* _Problem details_
Using the records below, please work out how many lines contain "muted"; answer with the number alone.

START Provided entries

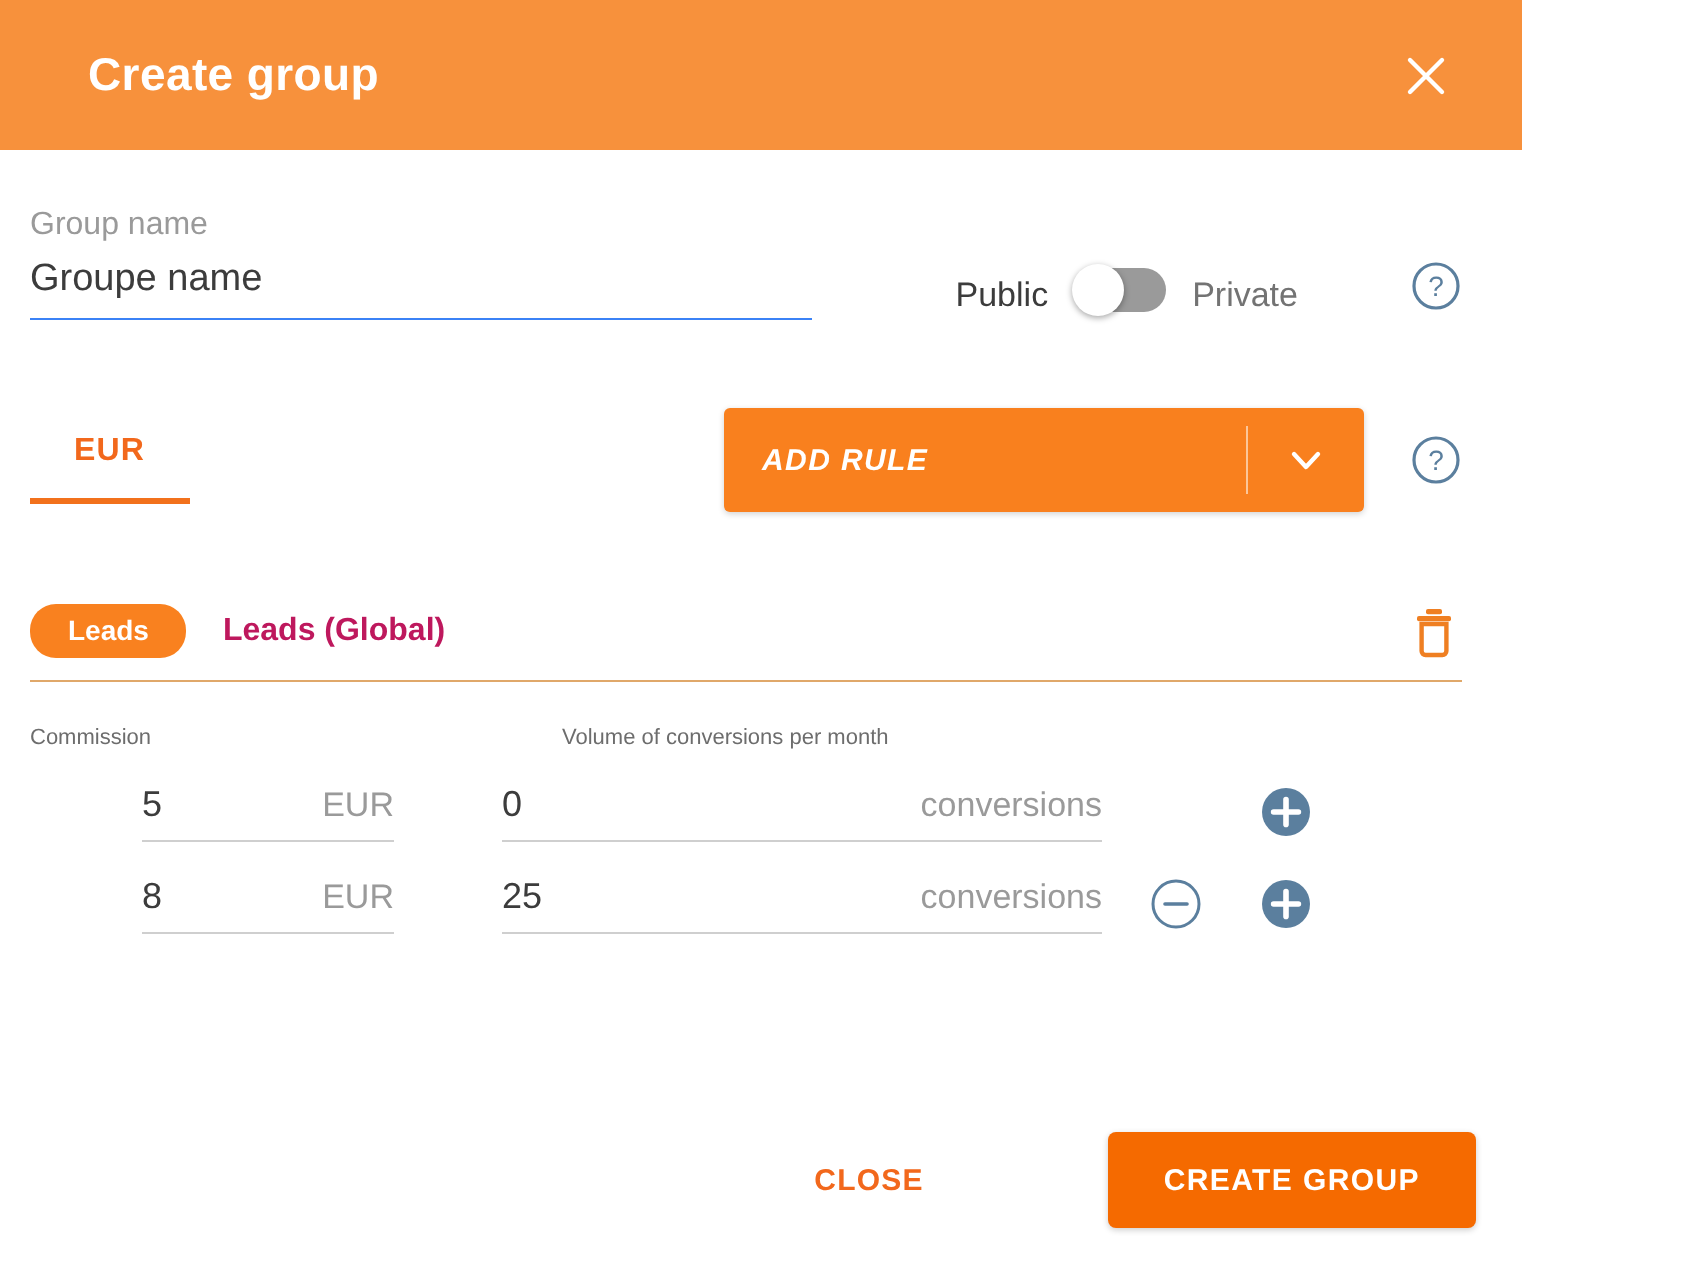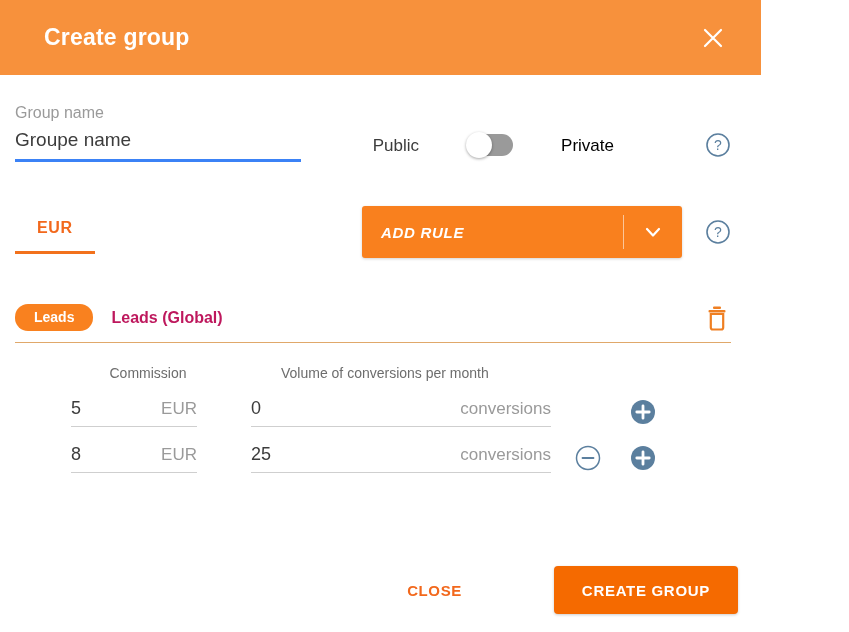--- a/index.html
+++ b/index.html
@@ -81,7 +81,7 @@
   .underline-input {
     width: 100%;
     border: none;
-    border-bottom: 3px solid #3b82f6;
+    border-bottom: 1px solid #3b82f6;
     outline: none;
     font-family: "Liberation Sans", sans-serif;
     font-size: 19px;

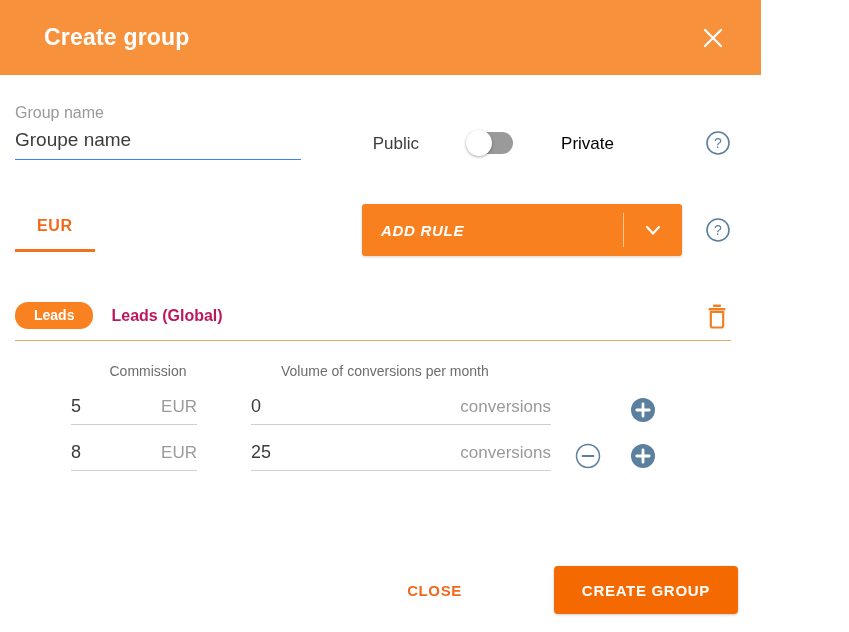--- a/index.html
+++ b/index.html
@@ -93,10 +93,9 @@
 
   .visibility-wrap {
     display: flex;
-    align-items: center;
+    align-items: flex-end;
     margin-left: 72px;
     padding-bottom: 4px;
-    gap: 35px;
   }
   .vis-label {
     font-size: 17px;

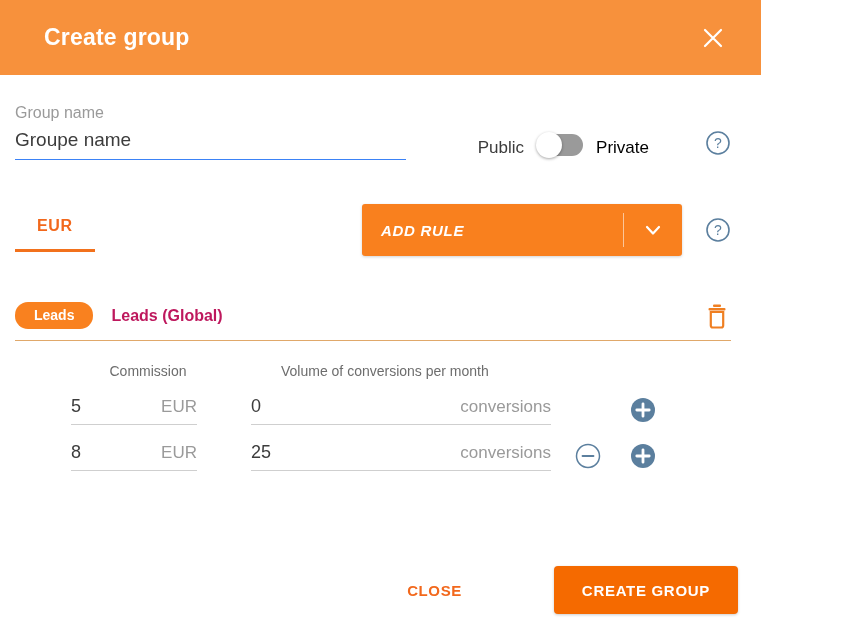--- a/index.html
+++ b/index.html
@@ -102,7 +102,7 @@
     color: #3c3c3c;
     line-height: 1;
   }
-  .vis-label.muted { color: #000000; }
+  .vis-label.muted { color: #737373; }
   .toggle {
     width: 46px;
     height: 22px;

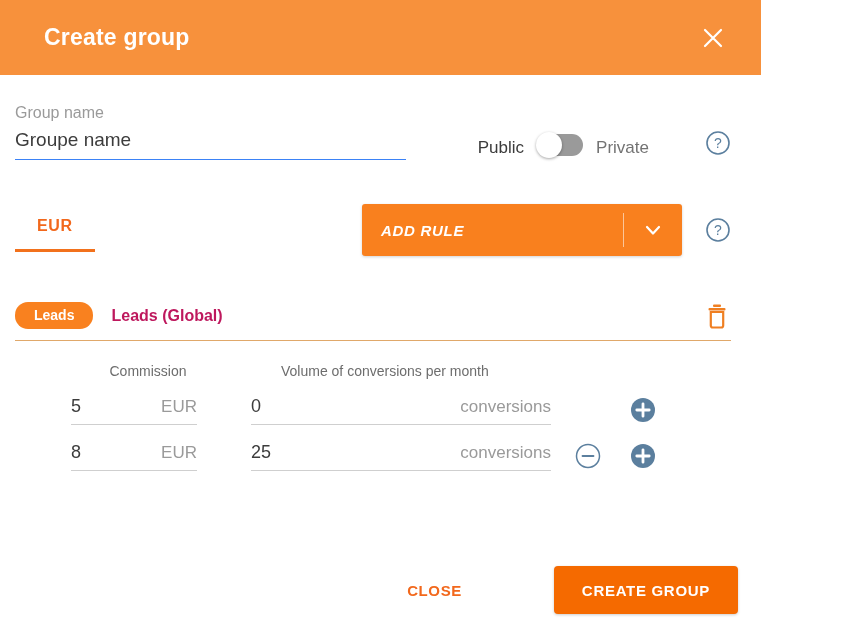--- a/index.html
+++ b/index.html
@@ -230,9 +230,8 @@
   .col-heads {
     display: flex;
     margin-top: 22px;
-    font-size: 14px;
+    font-size: 11px;
     color: #6d6d6d;
-    text-align: center;
   }
   .col-head-commission { width: 266px; }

END Provided entries

* _Result for this task_
2